▼
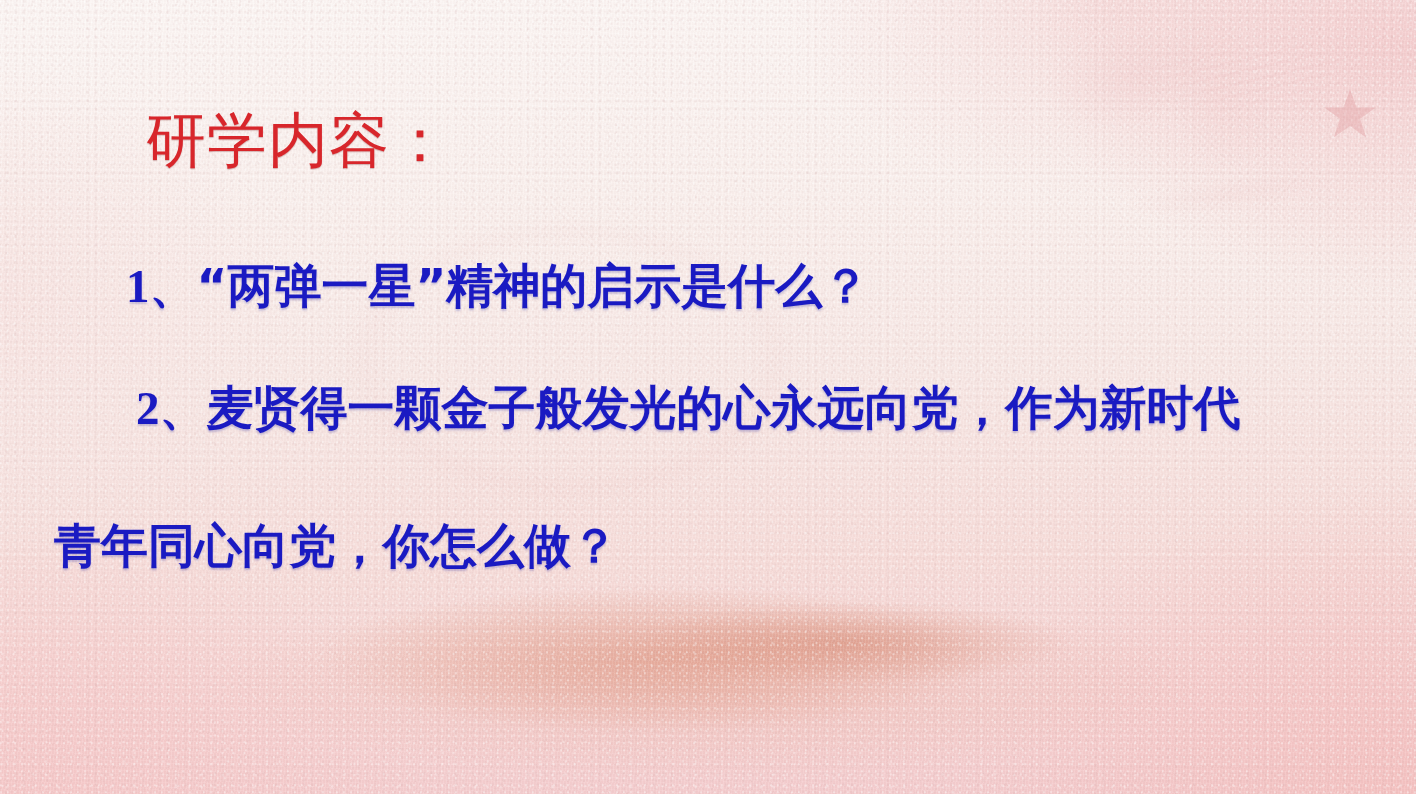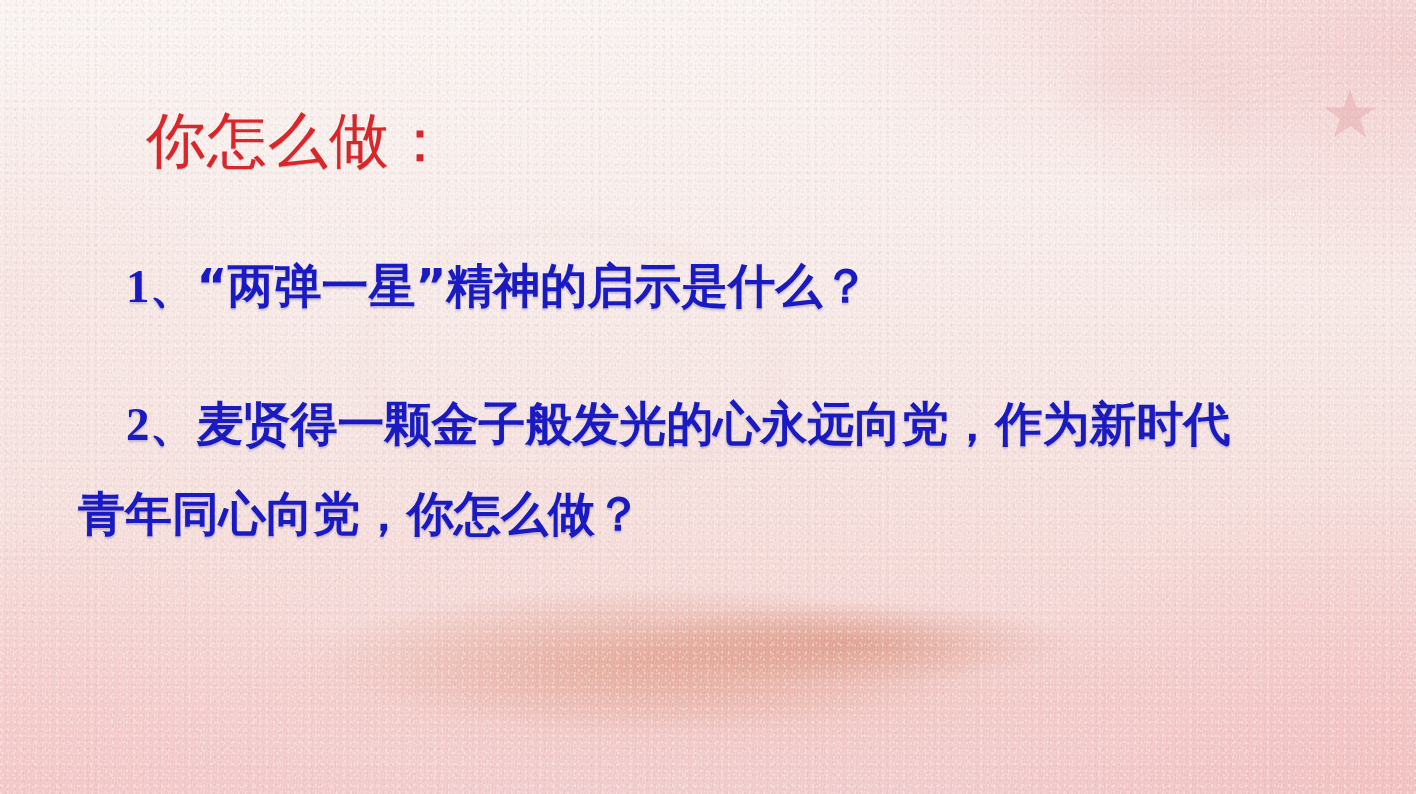--- a/index.html
+++ b/index.html
@@ -143,22 +143,22 @@
     text-shadow: 0 2px 2px rgba(25,25,150,0.22);
   }
 
   .q-line .num {
     font-family: "Liberation Serif", "DejaVu Serif", serif;
     font-weight: 700;
     font-size: 47px;
   }
 
   .q1 { position: absolute; left: 126px; top: 4px; text-align: right; }
-  .q2 { position: absolute; left: 126px; top: 126px; margin-top: 16px; }
-  .q3 { position: absolute; left: 54px;  top: 232px; margin-left: 24px; }
+  .q2 { position: absolute; left: 136px; top: 126px; }
+  .q3 { position: absolute; left: 54px;  top: 264px; }
 
 </style>
 </head>
 <body>
 
 <div class="slide">
 
   <div class="paper-grain"></div>
   <div class="paper-grain-2"></div>
 
@@ -167,21 +167,21 @@
   <div class="watermark wm-swirl-a"></div>
   <div class="watermark wm-wave"></div>
   <div class="watermark wm-star">
     <svg viewBox="0 0 100 100" aria-hidden="true">
       <polygon points="50,6 61.8,38.2 96,38.2 68,58.5 79,92 50,71.5 21,92 32,58.5 4,38.2 38.2,38.2" fill="#dd9498" opacity="0.85"></polygon>
     </svg>
   </div>
 
   <div class="content">
 
-    <div class="heading">你怎么做：</div>
+    <div class="heading">研学内容：</div>
 
     <div class="body-block">
 
       <div class="q-line q1">
         <span class="num">1</span><span class="sep">、</span><span class="txt">“两弹一星”精神的启示是什么？</span>
       </div>
 
       <div class="q-line q2">
         <span class="num">2</span><span class="sep">、</span><span class="txt">麦贤得一颗金子般发光的心永远向党，作为新时代</span>
       </div>

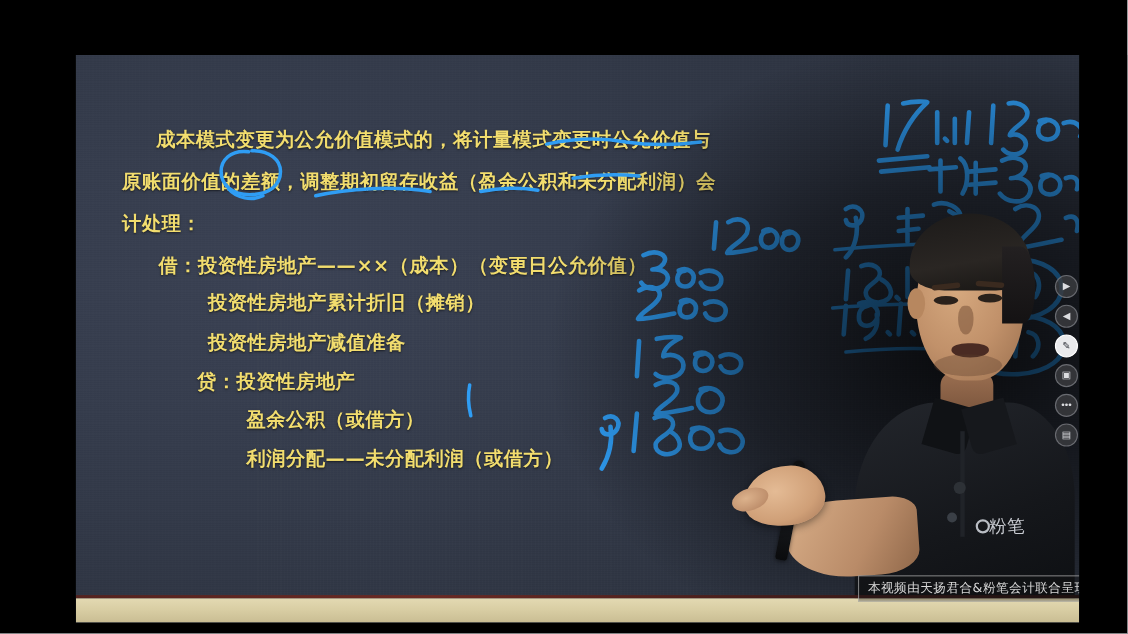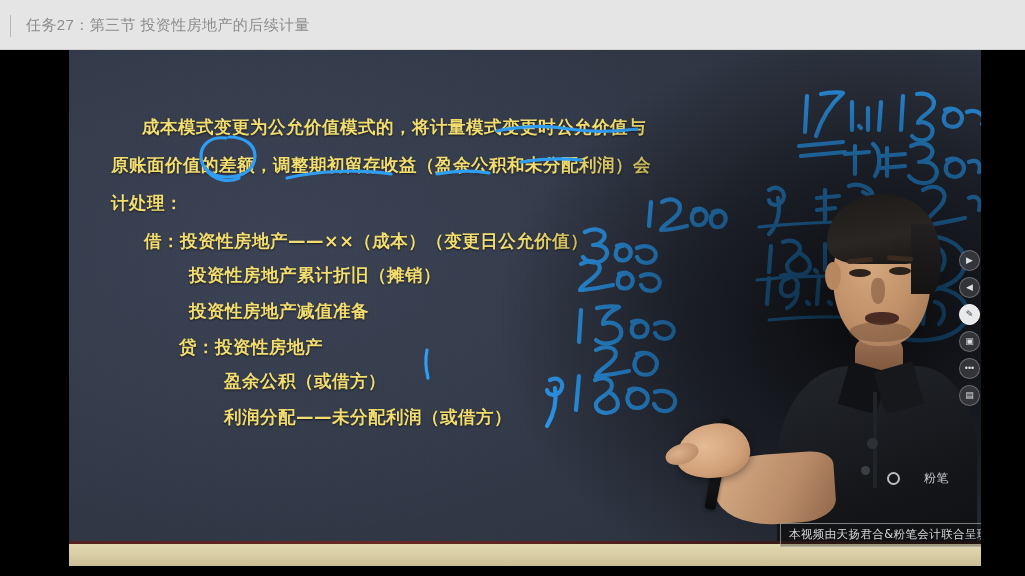--- a/index.html
+++ b/index.html
@@ -179,23 +179,22 @@
   }
   #collar-r {
     left: 110px; top: 196px; width: 40px; height: 44px;
     background: #16181c; transform: rotate(-16deg); border-radius: 0 0 0 8px;
   }
   #placket { left: 104px; top: 222px; width: 4px; height: 96px; background: #202328; }
   #button1 { left: 98px; top: 268px; width: 11px; height: 11px; border-radius: 50%; background: #2d3136; }
   #mic { left: 92px; top: 296px; width: 9px; height: 9px; border-radius: 50%; background: #3a3f46; }
   #logo-badge {
     left: 130px; top: 300px; width: 56px; height: 17px;
-    color: #c9ccd2; font-size: 12px; line-height: 17px; letter-spacing: 0.5px;
+    color: #c9ccd2; font-size: 16px; line-height: 17px; letter-spacing: 0.5px;
     font-family: "DejaVu Sans", sans-serif;
-    margin-left: 25px;
   }
   #logo-mark {
     left: 118px; top: 302px; width: 13px; height: 13px;
     border-radius: 50%; border: 2px solid #b9bdc4; box-sizing: border-box;
   }
 
   
   #hand {
     position: absolute; left: 607px; top: 374px;
     width: 74px; height: 54px;
@@ -271,24 +270,20 @@
     background: #e9eaec;
     border-color: #ffffff;
     color: #3a3d44;
   }
 </style>
 </head>
 <body>
 
 <div id="root">
 
-  <div id="header">
-    <div id="header-divider"></div>
-    <div id="header-title">任务27：第三节 投资性房地产的后续计量</div>
-  </div>
 
   <div id="stage">
     <div id="video">
 
       <div id="board"></div>
       <div id="board-noise"></div>
 
       <div id="slide-text">
           <div class="slide-line" style="left: 73px; top: 65px;">成本模式变更为公允价值模式的，将计量模式变更时公允价值与</div>
           <div class="slide-line" style="left: 42px; top: 103px;">原账面价值的差额，调整期初留存收益（盈余公积和未分配利润）会</div>

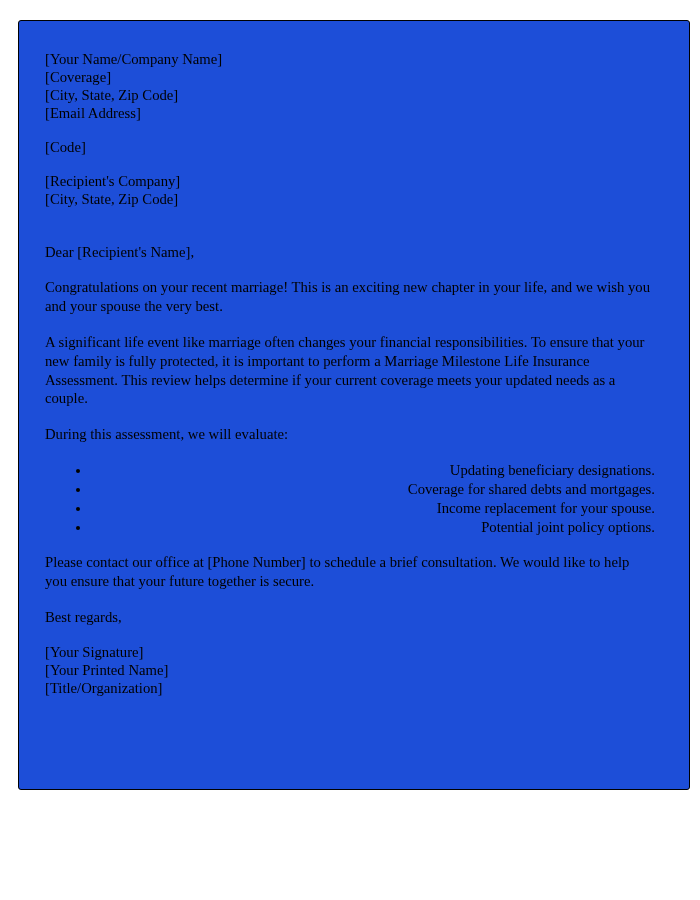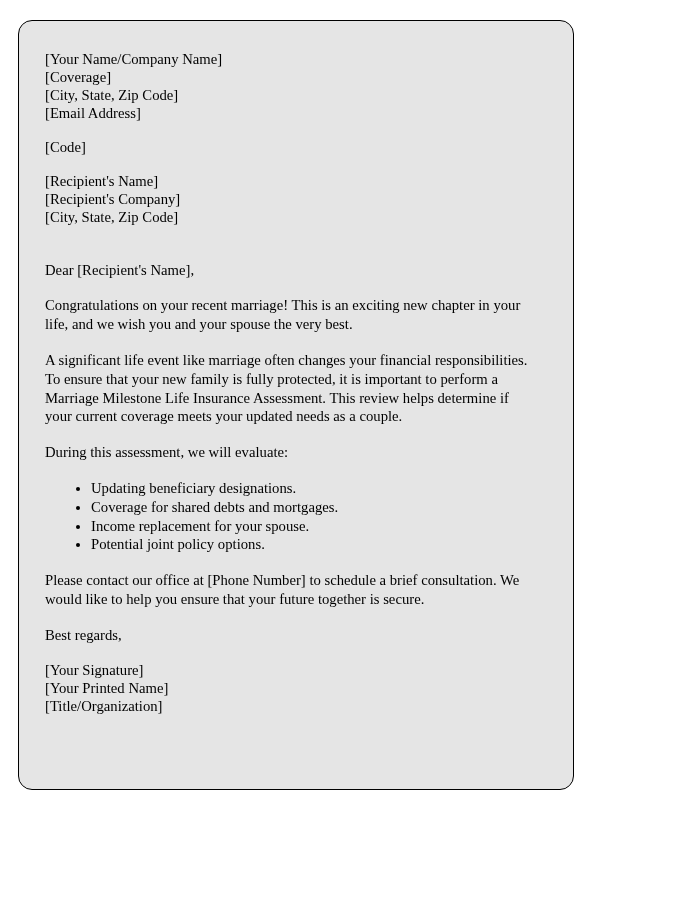--- a/index.html
+++ b/index.html
@@ -10,26 +10,26 @@
   body {
     width: 700px;
     height: 900px;
     font-family: "Liberation Serif", serif;
     color: #000000;
   }
   .page {
     position: absolute;
     left: 18px;
     top: 20px;
-    width: 556px;
+    width: 672px;
     height: 770px;
     border: 1.5px solid #000000;
-    border-radius: 14px;
+    border-radius: 3px;
     box-sizing: border-box;
-    background: #e5e5e5;
+    background: #1d4ed8;
     overflow: hidden;
   }
   .letter {
     padding: 30px 34px 20px 26px;
     font-size: 14.7px;
     line-height: 1.22;
   }
   .block {
     margin: 0 0 0 0;
   }
@@ -47,20 +47,21 @@
   .para + .spacer-md { }
   ul.bullets {
     margin: 0;
     padding: 0 0 0 46px;
     list-style-type: disc;
   }
   ul.bullets li {
     line-height: 1.28;
     margin: 0;
     padding: 0;
+    text-align: right;
   }
   .sig-line { white-space: pre-wrap; }
 </style>
 </head>
 <body>
 
 <div class="page">
   <div class="letter">
 
     <div class="block">
@@ -72,21 +73,20 @@
 
     <div class="spacer-sm"></div>
 
     <div class="block">
       <div class="line">[Code]</div>
     </div>
 
     <div class="spacer-sm"></div>
 
     <div class="block">
-      <div class="line">[Recipient's Name]</div>
       <div class="line">[Recipient's Company]</div>
       <div class="line">[City, State, Zip Code]</div>
     </div>
 
     <div class="spacer-md"></div>
 
 
     <div class="spacer-md"></div>
 
     <p class="para">Dear [Recipient's Name],</p>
▲
An exact, picture-free copy of the listing above is the goal; write it out now.

▶ [Solved problem]:
--- a/index.html
+++ b/index.html
@@ -143,22 +143,22 @@
     text-shadow: 0 2px 2px rgba(25,25,150,0.22);
   }
 
   .q-line .num {
     font-family: "Liberation Serif", "DejaVu Serif", serif;
     font-weight: 700;
     font-size: 47px;
   }
 
   .q1 { position: absolute; left: 126px; top: 4px; text-align: right; }
-  .q2 { position: absolute; left: 126px; top: 126px; margin-top: 16px; }
-  .q3 { position: absolute; left: 54px;  top: 232px; margin-left: 24px; }
+  .q2 { position: absolute; left: 136px; top: 126px; }
+  .q3 { position: absolute; left: 54px;  top: 264px; }
 
 </style>
 </head>
 <body>
 
 <div class="slide">
 
   <div class="paper-grain"></div>
   <div class="paper-grain-2"></div>
 
@@ -167,21 +167,21 @@
   <div class="watermark wm-swirl-a"></div>
   <div class="watermark wm-wave"></div>
   <div class="watermark wm-star">
     <svg viewBox="0 0 100 100" aria-hidden="true">
       <polygon points="50,6 61.8,38.2 96,38.2 68,58.5 79,92 50,71.5 21,92 32,58.5 4,38.2 38.2,38.2" fill="#dd9498" opacity="0.85"></polygon>
     </svg>
   </div>
 
   <div class="content">
 
-    <div class="heading">你怎么做：</div>
+    <div class="heading">研学内容：</div>
 
     <div class="body-block">
 
       <div class="q-line q1">
         <span class="num">1</span><span class="sep">、</span><span class="txt">“两弹一星”精神的启示是什么？</span>
       </div>
 
       <div class="q-line q2">
         <span class="num">2</span><span class="sep">、</span><span class="txt">麦贤得一颗金子般发光的心永远向党，作为新时代</span>
       </div>

--- a/index.html
+++ b/index.html
@@ -179,23 +179,22 @@
   }
   #collar-r {
     left: 110px; top: 196px; width: 40px; height: 44px;
     background: #16181c; transform: rotate(-16deg); border-radius: 0 0 0 8px;
   }
   #placket { left: 104px; top: 222px; width: 4px; height: 96px; background: #202328; }
   #button1 { left: 98px; top: 268px; width: 11px; height: 11px; border-radius: 50%; background: #2d3136; }
   #mic { left: 92px; top: 296px; width: 9px; height: 9px; border-radius: 50%; background: #3a3f46; }
   #logo-badge {
     left: 130px; top: 300px; width: 56px; height: 17px;
-    color: #c9ccd2; font-size: 12px; line-height: 17px; letter-spacing: 0.5px;
+    color: #c9ccd2; font-size: 16px; line-height: 17px; letter-spacing: 0.5px;
     font-family: "DejaVu Sans", sans-serif;
-    margin-left: 25px;
   }
   #logo-mark {
     left: 118px; top: 302px; width: 13px; height: 13px;
     border-radius: 50%; border: 2px solid #b9bdc4; box-sizing: border-box;
   }
 
   
   #hand {
     position: absolute; left: 607px; top: 374px;
     width: 74px; height: 54px;
@@ -271,24 +270,20 @@
     background: #e9eaec;
     border-color: #ffffff;
     color: #3a3d44;
   }
 </style>
 </head>
 <body>
 
 <div id="root">
 
-  <div id="header">
-    <div id="header-divider"></div>
-    <div id="header-title">任务27：第三节 投资性房地产的后续计量</div>
-  </div>
 
   <div id="stage">
     <div id="video">
 
       <div id="board"></div>
       <div id="board-noise"></div>
 
       <div id="slide-text">
           <div class="slide-line" style="left: 73px; top: 65px;">成本模式变更为公允价值模式的，将计量模式变更时公允价值与</div>
           <div class="slide-line" style="left: 42px; top: 103px;">原账面价值的差额，调整期初留存收益（盈余公积和未分配利润）会</div>

--- a/index.html
+++ b/index.html
@@ -10,26 +10,26 @@
   body {
     width: 700px;
     height: 900px;
     font-family: "Liberation Serif", serif;
     color: #000000;
   }
   .page {
     position: absolute;
     left: 18px;
     top: 20px;
-    width: 556px;
+    width: 672px;
     height: 770px;
     border: 1.5px solid #000000;
-    border-radius: 14px;
+    border-radius: 3px;
     box-sizing: border-box;
-    background: #e5e5e5;
+    background: #1d4ed8;
     overflow: hidden;
   }
   .letter {
     padding: 30px 34px 20px 26px;
     font-size: 14.7px;
     line-height: 1.22;
   }
   .block {
     margin: 0 0 0 0;
   }
@@ -47,20 +47,21 @@
   .para + .spacer-md { }
   ul.bullets {
     margin: 0;
     padding: 0 0 0 46px;
     list-style-type: disc;
   }
   ul.bullets li {
     line-height: 1.28;
     margin: 0;
     padding: 0;
+    text-align: right;
   }
   .sig-line { white-space: pre-wrap; }
 </style>
 </head>
 <body>
 
 <div class="page">
   <div class="letter">
 
     <div class="block">
@@ -72,21 +73,20 @@
 
     <div class="spacer-sm"></div>
 
     <div class="block">
       <div class="line">[Code]</div>
     </div>
 
     <div class="spacer-sm"></div>
 
     <div class="block">
-      <div class="line">[Recipient's Name]</div>
       <div class="line">[Recipient's Company]</div>
       <div class="line">[City, State, Zip Code]</div>
     </div>
 
     <div class="spacer-md"></div>
 
 
     <div class="spacer-md"></div>
 
     <p class="para">Dear [Recipient's Name],</p>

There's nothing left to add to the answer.